IBM Personal Computer
This is a must on anybody's top IT products list. It standardized the desktop computer, made corporates accept it followed by home users too. The PC has spawned several operating systems, most notably Windows and applications to thrive on it - the hegemony that Apple is trying to break. Of course, it has evolved through the years, but the IMB PC 'started it all'.


Apple Macintosh
Macs may not outrun PC sales any time too soon, but what the Mac did do in 1984 is transform users' expectation of how friendly computers should be. The result: mice, graphical interfaces, plug-and-play peripherals and a knockoff from Microsoft called Windows. Monopoly is never good and Mac has kept the PC platform evolving and even playing catch-up many a times.


SAP R/3
Remember when data processing departments built their own financial accounting software? Starting in 1992, SAP AG wiped out the need to maintain all that code, and it was Y2k-compliant, too. It evolved from the mainframe R/2 and could be run on multiple platforms including Microsoft and Unix, opening itself up to a wide user base. R/3 later got renamed to SAP ERP and then ECC.


Salesforce.com
It stands as a glowing example of software as a service and the practicality of cloud computing.
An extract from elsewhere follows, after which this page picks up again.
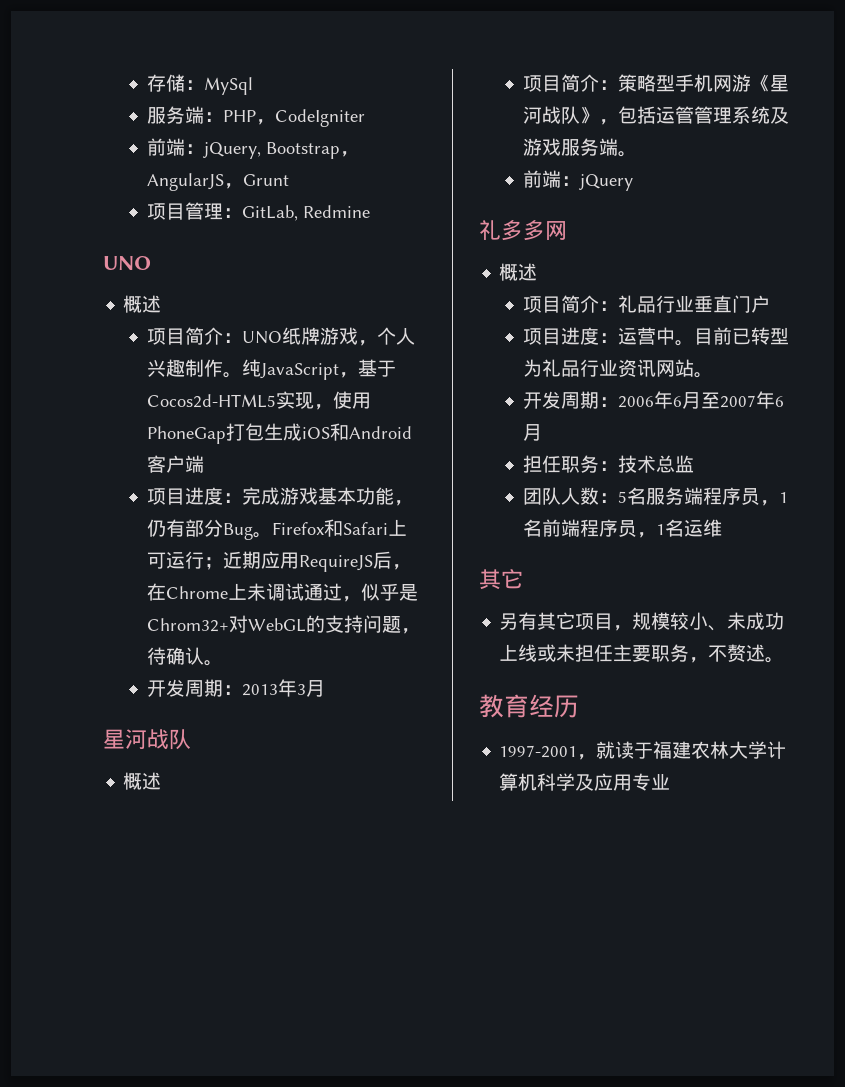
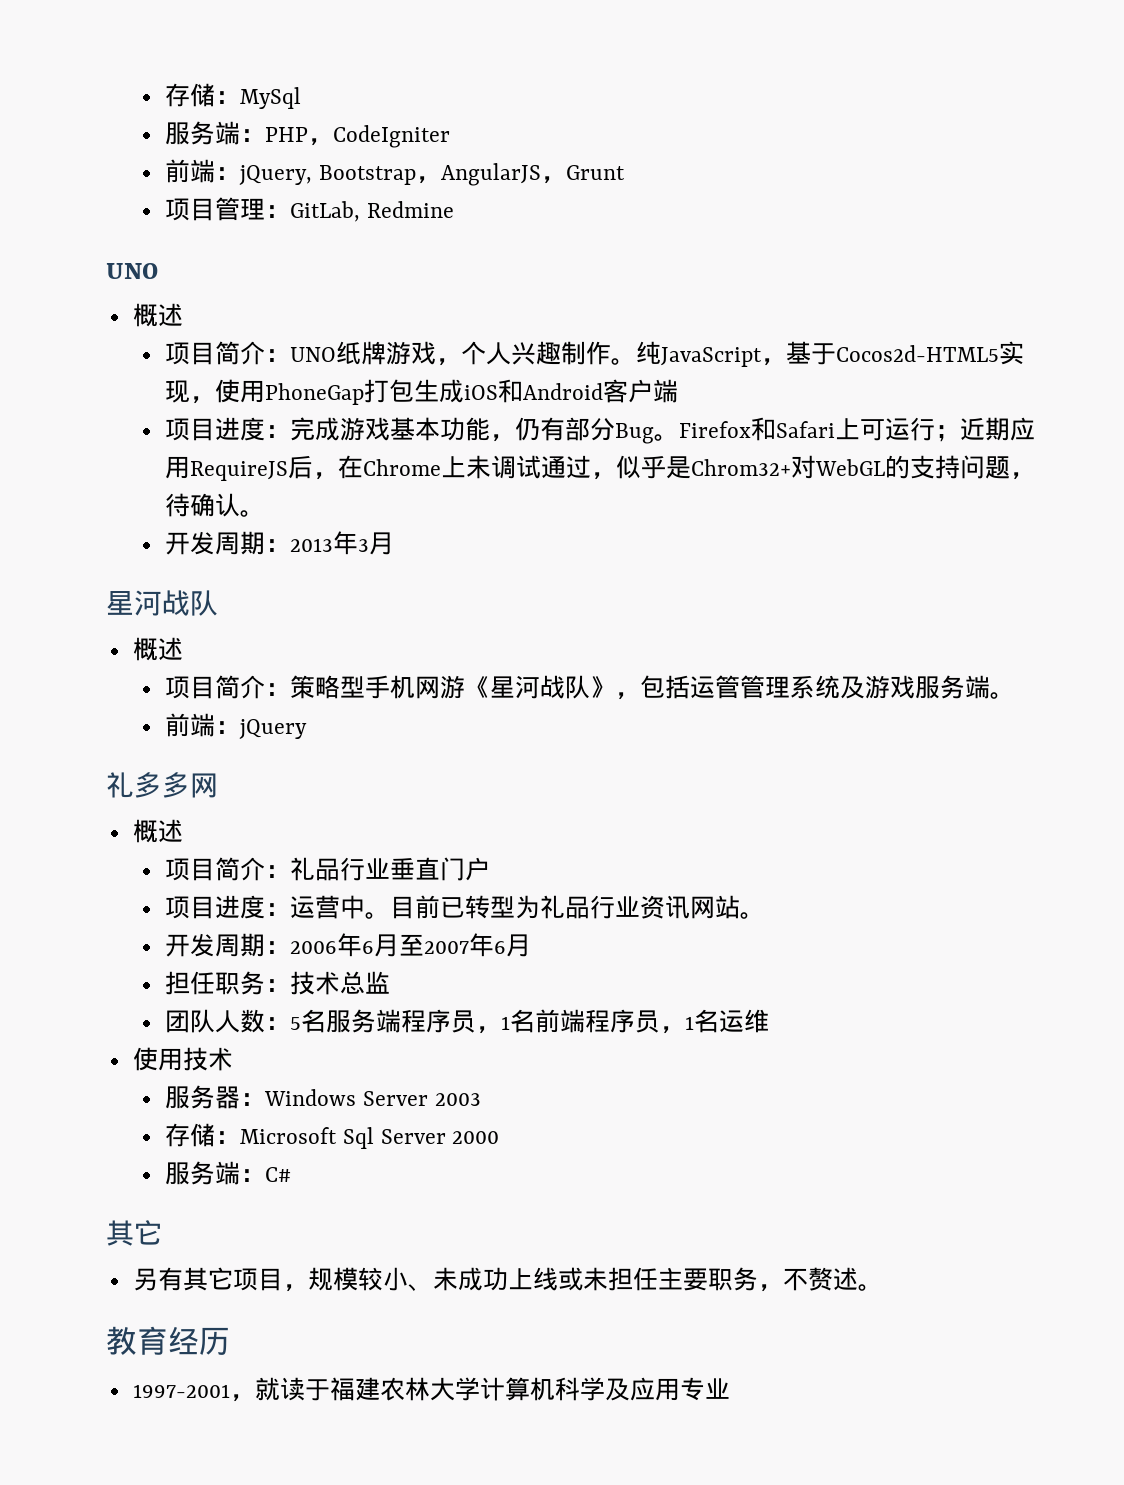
(722, 528) none -> [132,1047,233,1071] [165,1085,481,1109] [165,1123,500,1149] [165,1161,292,1185] // 使用技术 // 服务器：Windows Server 2003 // 存储：Microsoft Sql Server 2000 // 服务端：C#

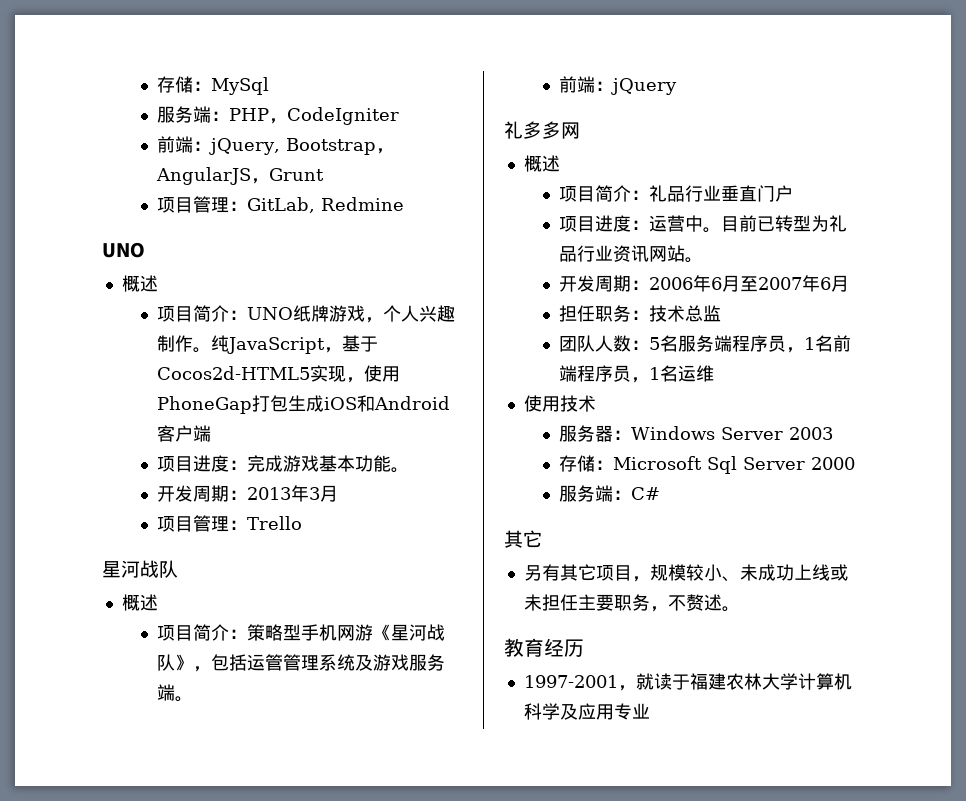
[490,417,1036,444] [165,455,1036,481] [165,493,241,517] ，仍有部分Bug。Firefox和Safari上可运行；近期应用RequireJS后，在Chrome上未调试通过，似乎是Chrom32+对WebGL的支持问题，待确认 -> (391, 463) none
(395, 543) none -> [156,515,302,532] // 项目管理：Trello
If SAP offered buy instead of build, in 1999 Salesforce.com offered rent, quite literally. Founded by former Oracle Marc Benioff, when the company went public in 2004, it used the letters CRM as its stock symbol. Not very imaginative, but drives home the point, doesn't it?


Linux
Since first appearing in 1991, Linux has shown that major pieces of IT infrastructure can be developed by large groups of loosely organized programmers. Sure, it's end user acceptance isn't great, but Linux's forte lies in powering backends of small and large companies alike. The list IT management tools that have grown on this Unix-derived platform is endless.


Netscape Navigator
When Mosaic creator Marc Andreessen added cookies in 1994, Netscape turned the Web into a worldwide marketplace, and it came at a time when the world needed a competitor to the ubiquitous and the seemingly inevitable IE. The last resurrection of this browser was Navigator 9, but more importantly today, Netscape was the base for a another browser that we know today as Firefox.


BlackBerry
There are cell phones and then there's the Blackberry. Starting in 1999 with Research In Motion Ltd's BlackBerry, showed just how business users could use push email, and the era of the 24/7 knowledge worker truly arrived. Blackberry brought in computing without a traditional computer - the carry it anywhere Internet and email device. And yes, you can make calls and do SMS as well.